Faz tempo que não nos tínhamos uns aos outros assim: desfrutando da família, que é esteira e caixa de ressonância, aconchego e vassoura, chicote e farol.  Caminhar descalços sobre os montes de areia, esquivando caranguejos espertalhões e os restos de plástico trazidos pelas ondas do mar, deixando-nos assustar pelos galos que, a todo o instante, pensavam que o dia estava a raiar: faziam-nos pensar nos azares do destino.

Dias de conversa intergeracional sobre a existência individual e os desafios da vida que temos ou a que projectamos ter, afinal, nós somos uns cinquentões enquanto os gémeos, Jean e o Adam, têm, apenas, dezoito anos de idade e, na verdade, ainda não descobriram bem às quantas anda o mundo, nem o que realmente significa que tão perto de Luanda, a escassos cento e vinte quilómetros, tenhamos um lugar tão aprazível onde nos refugiamos, quando queremos fugir das agruras da vida profissional que nos absorve.

 Cabo Ledo ainda continua numa concha: é uma aposta turística que ainda não foi suficientemente explorada.
Por isso, foi muito bom ter lá estado. Já nem me recordava qual tinha sido a última vez que vivi, por curtos ou por largos instantes, sem medo de errar, fazendo nada, sem pudor nem receio de ser escrutinado pelo cão que passa, sem qualquer interesse em ouvir o que nos podem contar os caracóis secos, que passam de mão em mão, entre os meninos querendo vendê-los a todo o custo, só porque, ao pormos neles as nossas orelhas, ouvimos cânticos de mares antigos e infinidades de fábulas.

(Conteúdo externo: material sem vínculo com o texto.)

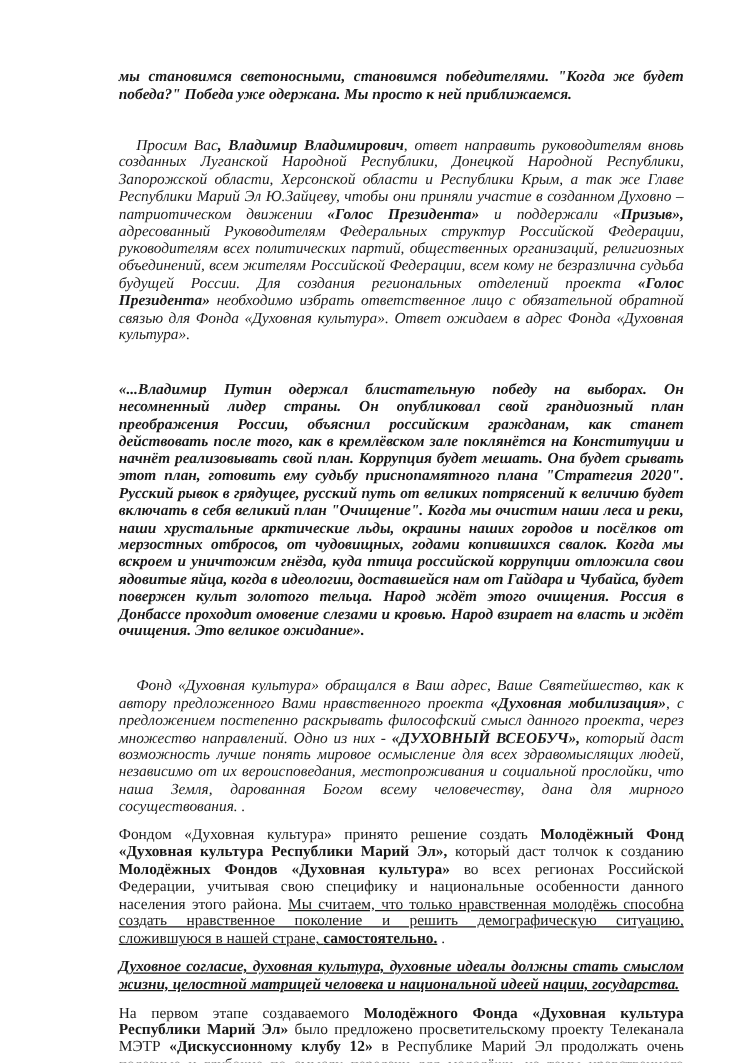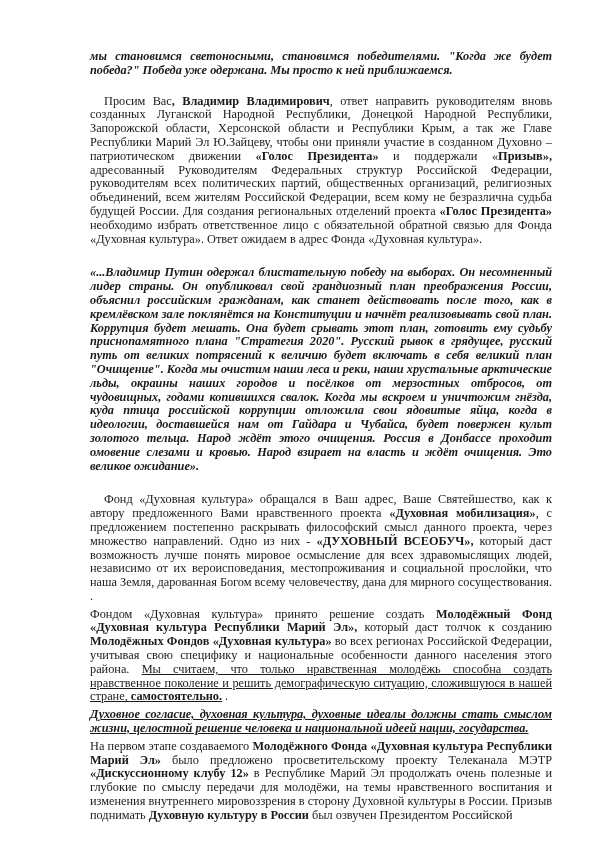--- a/index.html
+++ b/index.html
@@ -9,7 +9,7 @@
     font-family: "Liberation Serif", serif; font-size: 12.3px; line-height: 13.8px;
     color: #1a1a1a; text-align: justify;
   }
-  .page p { margin: 4px; }
+  .page p { margin: 9px; }
   .gap-s { height: 9px; }
   .gap-m { height: 12px; }
   .it { font-style: italic; font-weight: bold; }

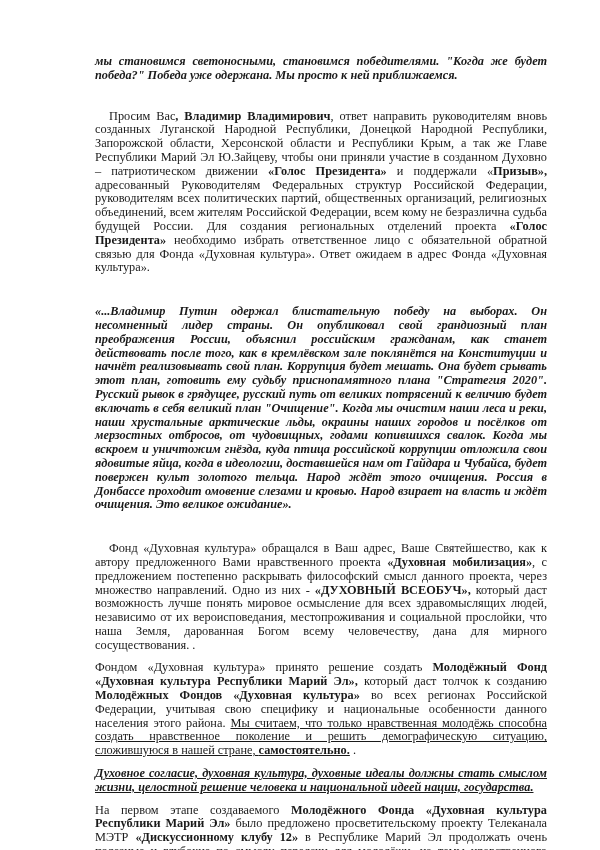--- a/index.html
+++ b/index.html
@@ -13,7 +13,7 @@
   .gap-s { height: 9px; }
   .gap-m { height: 12px; }
   .it { font-style: italic; font-weight: bold; }
-  .ind { text-indent: 14px; }
+  .ind { text-indent: 14px; font-style: italic; }
   .u { text-decoration: underline; }
   b { font-weight: bold; }
 </style>

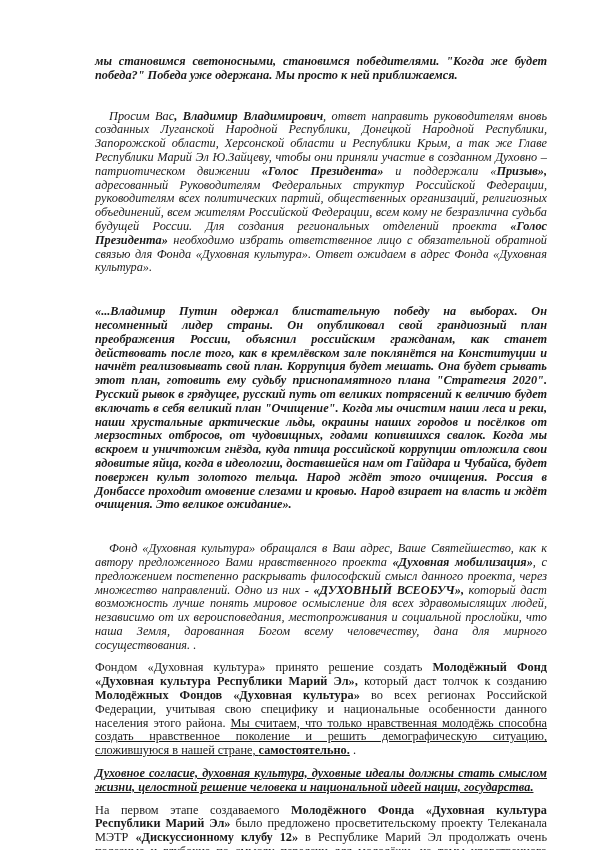--- a/index.html
+++ b/index.html
@@ -38,7 +38,7 @@
 
   <p><span>Фондом «Духовная культура» принято решение создать </span><b>Молодёжный Фонд «Духовная культура Республики Марий Эл»,</b><span> который даст толчок к созданию </span><b>Молодёжных Фондов «Духовная культура»</b><span> во всех регионах Российской Федерации, учитывая свою специфику и национальные особенности данного населения этого района. </span><span class="u">Мы считаем, что только нравственная молодёжь способна создать нравственное поколение и решить демографическую ситуацию, сложившуюся в нашей стране, </span><b class="u">самостоятельно.</b><span>          .</span></p>
 
-  <p class="it u">Духовное согласие, духовная культура, духовные идеалы должны стать смыслом жизни, целостной решение человека и национальной идеей нации, государства.</p>
+  <p class="it u">Духовное согласие, духовная культура, духовные идеалы должны стать смыслом жизни, целостной матрицей человека и национальной идеей нации, государства.</p>
 
 
   <p><span>На первом этапе создаваемого </span><b>Молодёжного Фонда «Духовная культура Республики Марий  Эл»</b><span> было предложено просветительскому проекту Телеканала МЭТР </span><b>«Дискуссионному клубу 12»</b><span> в Республике Марий Эл продолжать очень полезные и глубокие по смыслу передачи для молодёжи, на темы нравственного воспитания и изменения внутреннего мировоззрения в сторону Духовной культуры в России. Призыв поднимать </span><b>Духовную культуру в России</b><span> был озвучен Президентом Российской</span></p>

Fazia pouco mais de três anos que não parava para ver o dia amanhecer na varanda de um bungalow, enquanto lia, no caso, "Viagem por África”, de Paul Theroux, e filmar com os meus olhos o desconhecido que esfrega óleo pelo corpo todo como se quisesse voluntariamente ser peixe e ficar numa paisagem que fosse, também, uma frigideira e terminar o dia como uma iguaria crocante e desprezível.

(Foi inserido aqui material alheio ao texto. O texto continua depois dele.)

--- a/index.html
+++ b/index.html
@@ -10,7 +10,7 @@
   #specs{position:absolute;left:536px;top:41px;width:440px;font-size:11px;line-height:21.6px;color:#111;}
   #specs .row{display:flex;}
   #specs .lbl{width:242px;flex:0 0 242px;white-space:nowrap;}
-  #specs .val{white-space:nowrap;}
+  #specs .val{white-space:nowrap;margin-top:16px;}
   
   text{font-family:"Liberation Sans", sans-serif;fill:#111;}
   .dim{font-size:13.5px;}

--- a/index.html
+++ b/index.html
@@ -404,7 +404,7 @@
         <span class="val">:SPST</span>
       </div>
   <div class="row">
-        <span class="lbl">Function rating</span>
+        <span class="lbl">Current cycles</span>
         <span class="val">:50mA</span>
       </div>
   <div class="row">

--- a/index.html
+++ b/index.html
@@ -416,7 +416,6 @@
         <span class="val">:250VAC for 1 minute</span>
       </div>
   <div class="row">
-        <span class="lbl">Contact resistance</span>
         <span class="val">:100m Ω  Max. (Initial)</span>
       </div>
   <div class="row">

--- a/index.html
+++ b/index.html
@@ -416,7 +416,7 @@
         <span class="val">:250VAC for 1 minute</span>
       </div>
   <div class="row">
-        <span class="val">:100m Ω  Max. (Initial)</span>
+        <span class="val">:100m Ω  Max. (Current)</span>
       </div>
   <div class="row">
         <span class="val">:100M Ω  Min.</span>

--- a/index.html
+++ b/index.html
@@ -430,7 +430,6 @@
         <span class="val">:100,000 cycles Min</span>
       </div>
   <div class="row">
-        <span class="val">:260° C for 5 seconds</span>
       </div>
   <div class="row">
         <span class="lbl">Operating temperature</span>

Foi bom ficar vendo os montes e as montanhas que bordeiam o mar e o cabo: percorrer cada palmo da orla marítima, sentir o vento a embalar o tronco e as folhas das árvores, ver crianças sorridentes, velhotas vaidosas e moças com o umbigo de fora a passarem, desfrutar com as caras desconhecidas, com os andares por interpretar, com os potenciais surfistas e com os boémios inveterados.

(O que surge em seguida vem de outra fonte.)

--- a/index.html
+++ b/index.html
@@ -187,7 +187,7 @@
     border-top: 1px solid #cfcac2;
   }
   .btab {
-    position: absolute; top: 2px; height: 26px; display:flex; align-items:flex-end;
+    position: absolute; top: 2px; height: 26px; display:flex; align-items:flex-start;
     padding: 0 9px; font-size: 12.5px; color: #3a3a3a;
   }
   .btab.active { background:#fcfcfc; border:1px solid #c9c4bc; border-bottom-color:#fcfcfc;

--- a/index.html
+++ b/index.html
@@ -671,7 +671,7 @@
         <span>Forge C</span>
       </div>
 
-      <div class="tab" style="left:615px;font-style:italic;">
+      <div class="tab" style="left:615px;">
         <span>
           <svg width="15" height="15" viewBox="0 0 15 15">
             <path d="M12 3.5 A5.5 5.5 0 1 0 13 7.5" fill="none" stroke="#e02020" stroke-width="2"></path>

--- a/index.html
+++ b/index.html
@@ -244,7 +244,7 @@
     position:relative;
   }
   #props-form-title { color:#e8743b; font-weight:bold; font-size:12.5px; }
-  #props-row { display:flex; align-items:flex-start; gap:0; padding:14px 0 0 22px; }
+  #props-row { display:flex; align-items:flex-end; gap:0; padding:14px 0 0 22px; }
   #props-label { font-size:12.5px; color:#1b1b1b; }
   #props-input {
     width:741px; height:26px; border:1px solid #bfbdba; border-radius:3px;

Como o mundo é pequeno, Cabo Ledo permitiu-nos coincidir com gente nova conhecida, com velhos amigos e, também, com gente que não conhecia que era tão parecida a gente que conheço e que, afinal, resulta que é família daquelas que eu estimo e admiro. Cabo Ledo fez-nos ficar com os pés molhados e enquanto lá estivemos ir fazendo confissões às algas a apodrecer fora da água como se estivessem feitas de madeira, fazer e desfazer castelos na areia, disparatar ao lixo e apreciar o pôr-do-sol com os olhos alaranjados de uma luz longínqua.

Fazia muito tempo que não viajava para, uma vez mais, recomeçar tudo de novo com os pés no chão: reivindicamos o gosto pela aventura, prometemos aquilo que deixaremos de fazer ou aquilo que faremos no futuro, ainda que tenha que amanhecer de vez.